After locating "- question | on" in the listing below, copy that line and each one after it exactly, ending with the line that has "blocker | on (mention <@274692642116337664>)".

Material shown>

--- --- ---

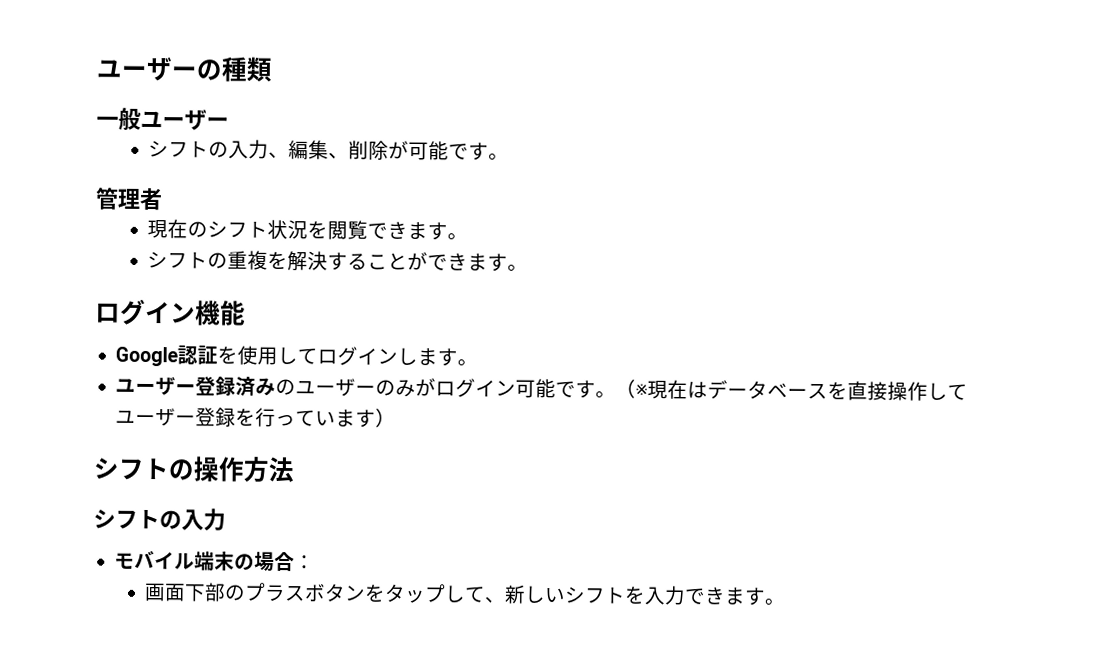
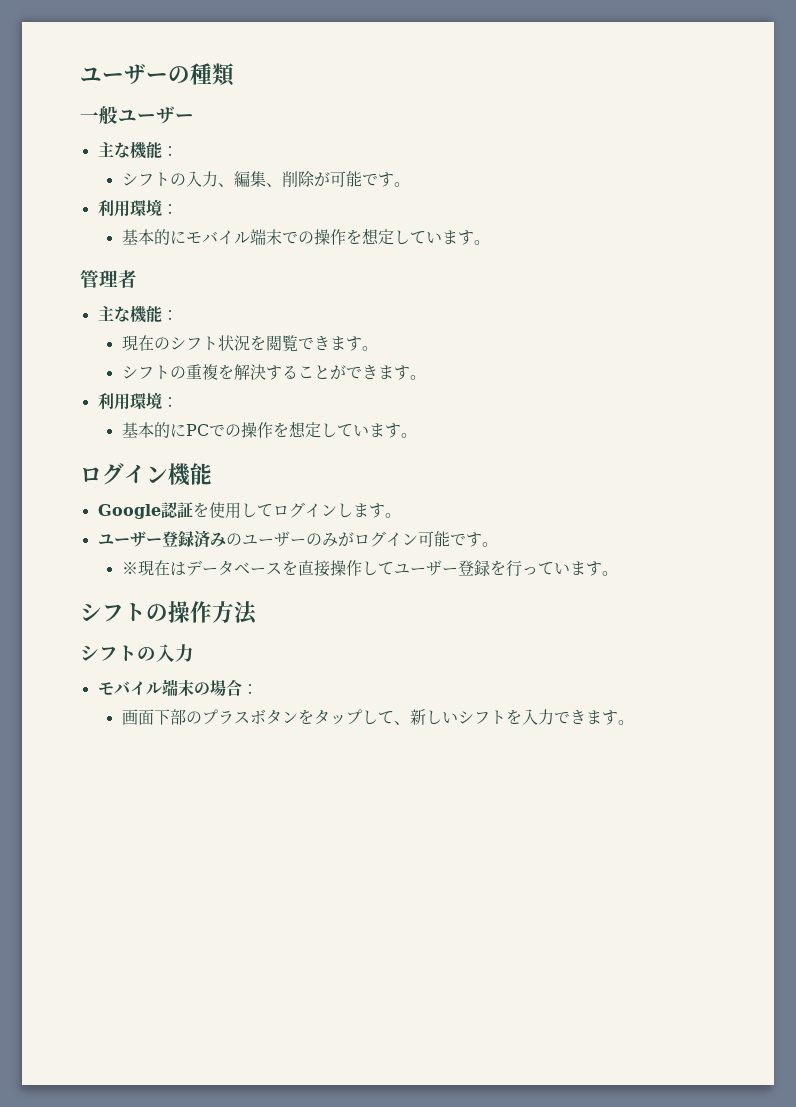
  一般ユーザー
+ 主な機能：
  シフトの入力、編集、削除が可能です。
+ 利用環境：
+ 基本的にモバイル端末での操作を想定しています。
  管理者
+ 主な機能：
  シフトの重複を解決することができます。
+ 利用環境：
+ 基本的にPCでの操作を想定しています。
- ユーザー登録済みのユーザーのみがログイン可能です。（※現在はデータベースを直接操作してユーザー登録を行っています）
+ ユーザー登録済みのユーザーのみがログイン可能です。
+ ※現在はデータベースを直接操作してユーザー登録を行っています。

--- --- ---

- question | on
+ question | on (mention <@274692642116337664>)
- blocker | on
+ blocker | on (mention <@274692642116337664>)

--- --- ---

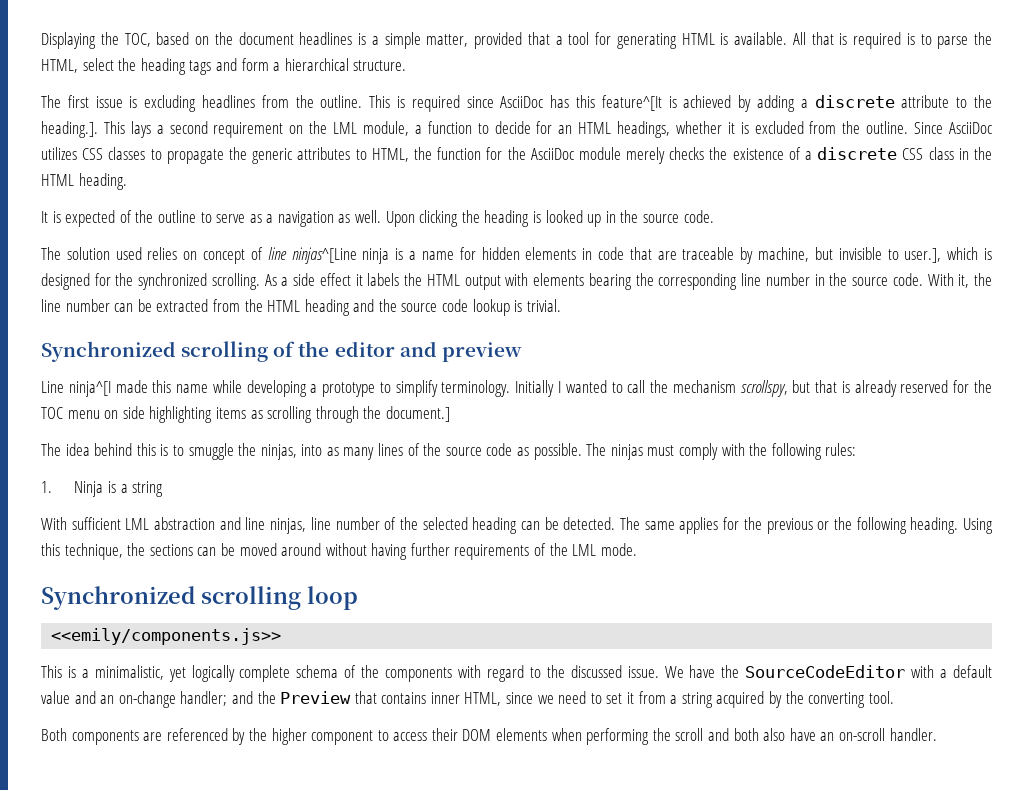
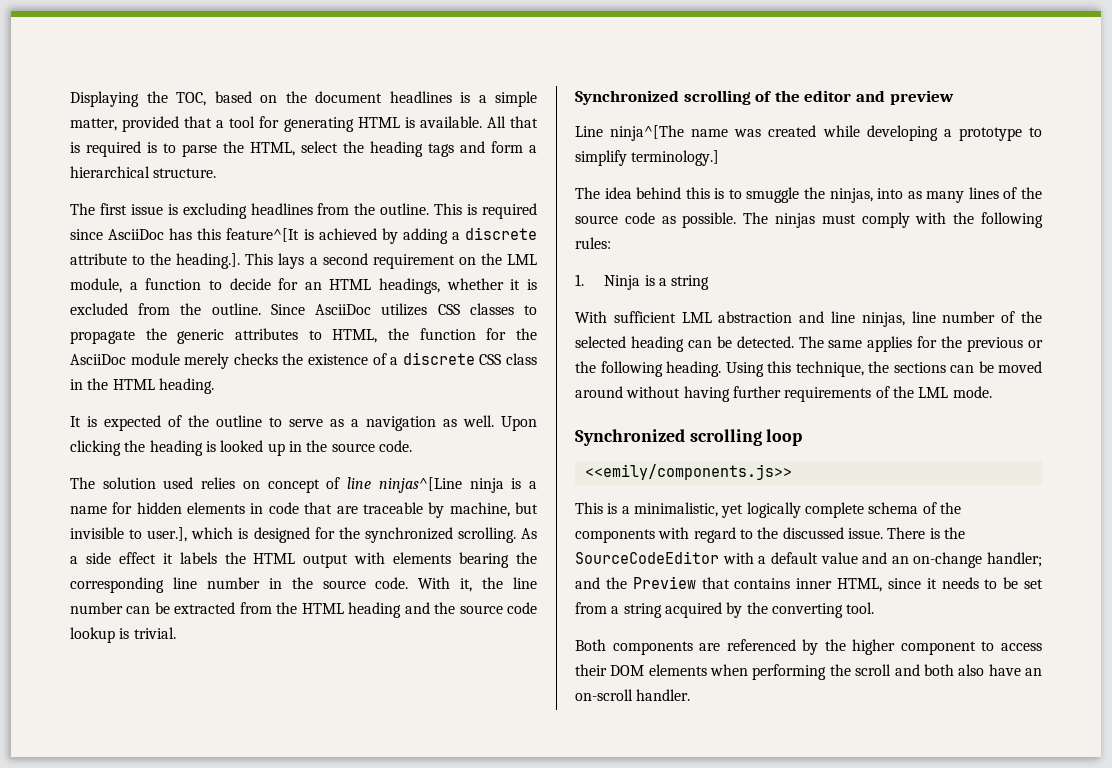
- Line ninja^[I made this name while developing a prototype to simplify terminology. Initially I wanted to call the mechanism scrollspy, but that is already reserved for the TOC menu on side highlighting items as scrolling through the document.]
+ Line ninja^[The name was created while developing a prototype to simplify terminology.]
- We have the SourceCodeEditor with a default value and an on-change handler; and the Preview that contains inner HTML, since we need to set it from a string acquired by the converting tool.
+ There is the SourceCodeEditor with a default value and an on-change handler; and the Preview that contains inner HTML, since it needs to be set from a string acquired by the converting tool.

--- --- ---

Answer box>
- question | on
+ question | on (mention <@274692642116337664>)
- blocker | on
+ blocker | on (mention <@274692642116337664>)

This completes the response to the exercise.